OIM Consulting MD Arjen de Bruin discusses the difference between behavioural coaching vs. training, unpacking the trends we can expect to see in 2023
It was former Colorado football coach Bill McCartney who said, “all coaching is, is taking a player where he can’t take himself.” And McCartney would know. In his 13-year tenure, he won just shy of 100 games, three Big 8s and a National Championship, earning him a well-deserved place in the Colorado Sports Hall of Fame.
Yet, within an organisational or business context, how can coaching take people where they are unable to go on their own?
Training vs. Coaching
Arjen de Bruin, Managing Director at OIM Consulting says that firstly, it is important to understand the difference between ‘coaching’ (specifically behavioural) and ‘training’. “These terms are often used interchangeably, yet there is a significant distinction between the two.
De Bruin references an article on learning innovation company Maestro Learning, which depicts the output of training as achieving knowledge transfer at scale, while “coaching, on the other hand, is a development strategy that relies on having one-on-one access to a person with experience—in other words, a coach.”
Expands De Bruin, “Training is typically more theoretical, and once the trainee leaves the classroom or exits the virtual session, they may be required to reinforce their learnings through assignments. The knowledge is imparted, but there is very little emphasis on the day-to-day application. Thus the success of the training programme is reliant on the individual consistently putting what they’ve learned into practice, under a range of real-life conditions that the programme may or may not have simulated.”
He adds that all too often, as soon as people walk away from the training environment and return to their daily reality, this new knowledge loses its ‘stickiness’ and they soon revert to their former habits and behaviours.
“In contrast, behavioural coaching aims to reinforce training or classroom knowledge through a more intimate personal interaction in a real-life environment so that the individual becomes confident in applying these learned skills in their role.” He adds that for coaching to be successful, the coach must deeply understand the challenges and nuances of their trainee’s environment and accompany them on their application journey.
De Bruin shares the top trends we can expect to see across the behavioural coaching landscape in 2023.
Coaching model agility
There are currently several commonly-used behavioural coaching types and methods. “In 2023, we anticipate that there will be less rigidity in how these models are applied. Rather, coaches will draw on key principles and practices of different models, customising these to meet their client’s needs and realities.”
De Bruin says that for example, there are several well-known and established models across the industry, such as the GROW model (goal, reality, options/obstacles and will/way forward), but OIM Consulting felt that these didn’t quite serve the needs of its clients. Therefore, OIM adapted and used these as a basis to create its own IMPROVE model, which stands for initiate, manage expectations, purpose, reality, options, validate and evaluate progress.
“Model agility is the understanding that you can apply core elements of different behavioural and neurological models to the benefit of your clients,” he says.

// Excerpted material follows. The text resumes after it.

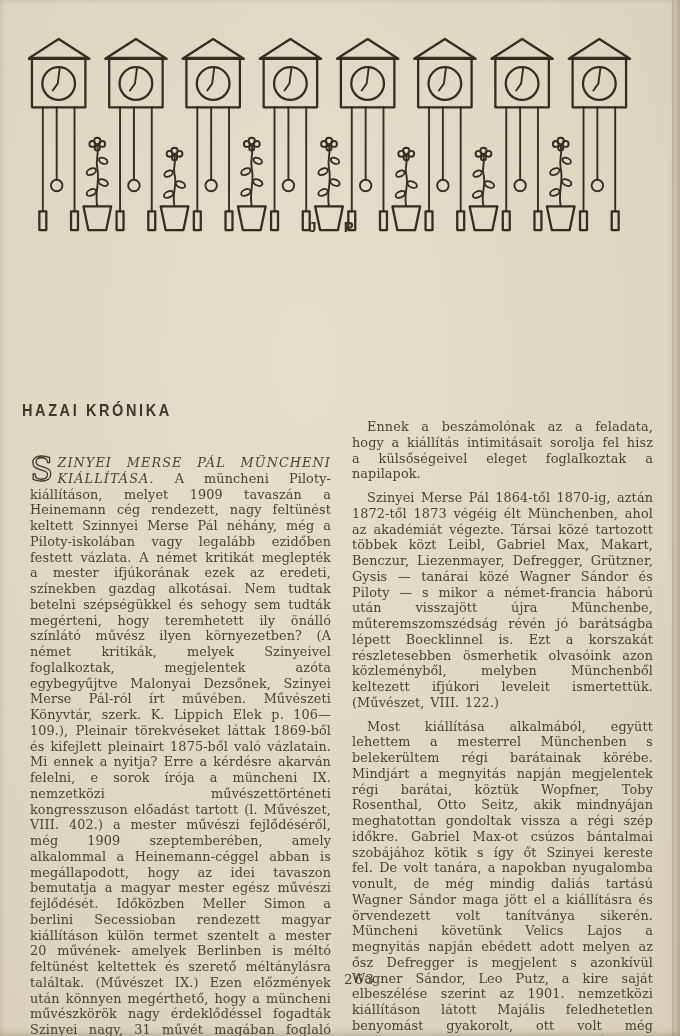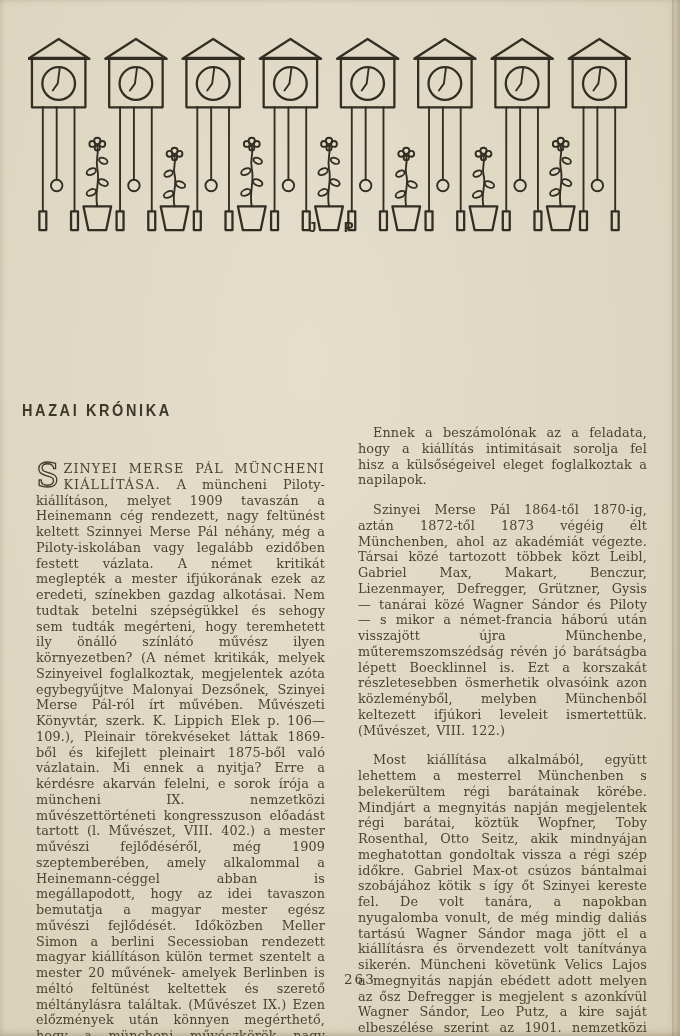"Ennek a beszámolónak az a" .col p { margin: 14px -> 8px }
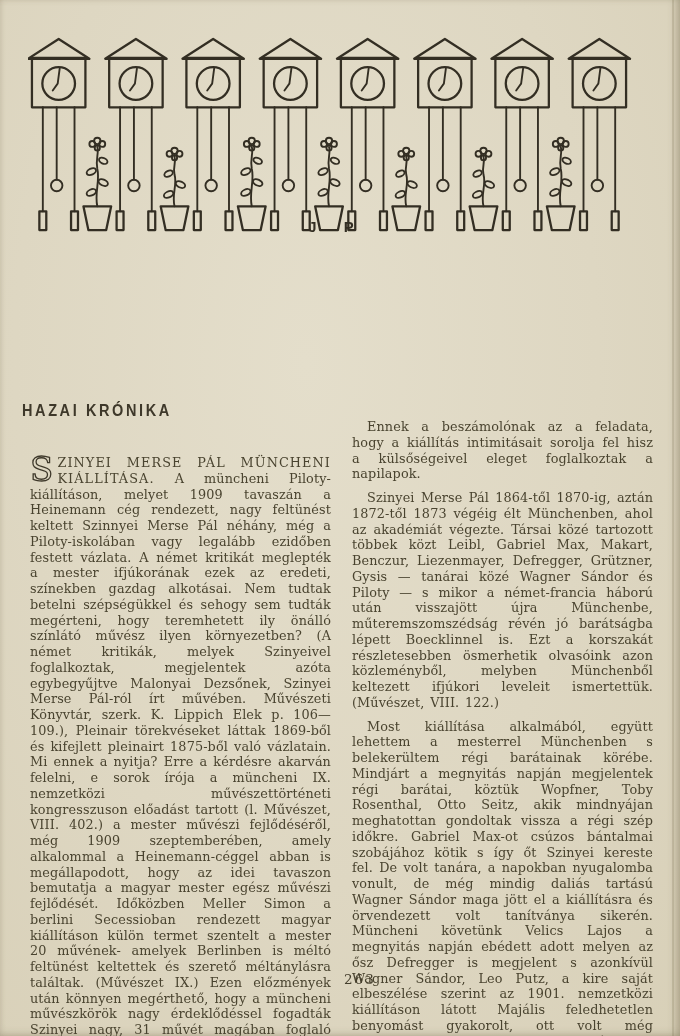"ZINYEI MERSE PÁL MÜNCHENI KIÁLLÍTÁSA." .lead { font-style: none -> italic }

Classroom learning sees a renaissance
Last year, just about every industry think piece anticipated that learning would become increasingly virtual, thanks to the pandemic and the subsequent shift in the workplace paradigm. Yet De Bruin says that while certain components have moved online, there was actually a renaissance in classroom learning in 2022, which he expects will continue into this year and beyond.
“Having experienced the challenges of remote learning, there’s a deeper appreciation for the value that real-life interaction offers, and we have seen renewed interest from clients for in-person classroom learning – which, in our programmes, is always followed by an on-the-floor coaching component.”
Yet De Bruin says that with this reinvigoration, gone are the days of death by PowerPoint. “Classroom sessions are becoming far more collaborative, interspersed with bite-size learning techniques, scenario simulations, gamification and more.”
The redefinition of learning, enabled by technology
While technology can never substitute or replace the value that in-person behavioural coaching offers, it has a key role to play in 2023.
De Bruin references Dr Ruben Puentedura’s ‘SAMR’ (substitution, augmentation, modification and redefinition) model, which talks to the role that technology can play in redefining the classroom learning journey. Dr Puentedura’s work suggests that to exploit the full potential of tech, we need to move beyond the first two pillars of the framework, ‘substitution’ and ‘augmentation’, to ‘modification’ and ‘redefinition’, whichare where true transformation takes place.
“This might incorporate a hybrid approach that sees an in-person lesson integrated with a gamified practical session where trainees are required to complete an interactive assignment on their mobile devices, explains De Bruin. “This year, we expect to see the industry increasingly explore this pillar, unlocking new learning opportunities while increasing knowledge retention.”
He adds that tech is also particularly helpful when it comes to conducting assessments, as it enables rapid access to deeper and more consistently applied data. “This allows coaches to focus on what they do best while delivering more detailed assessments and reports.”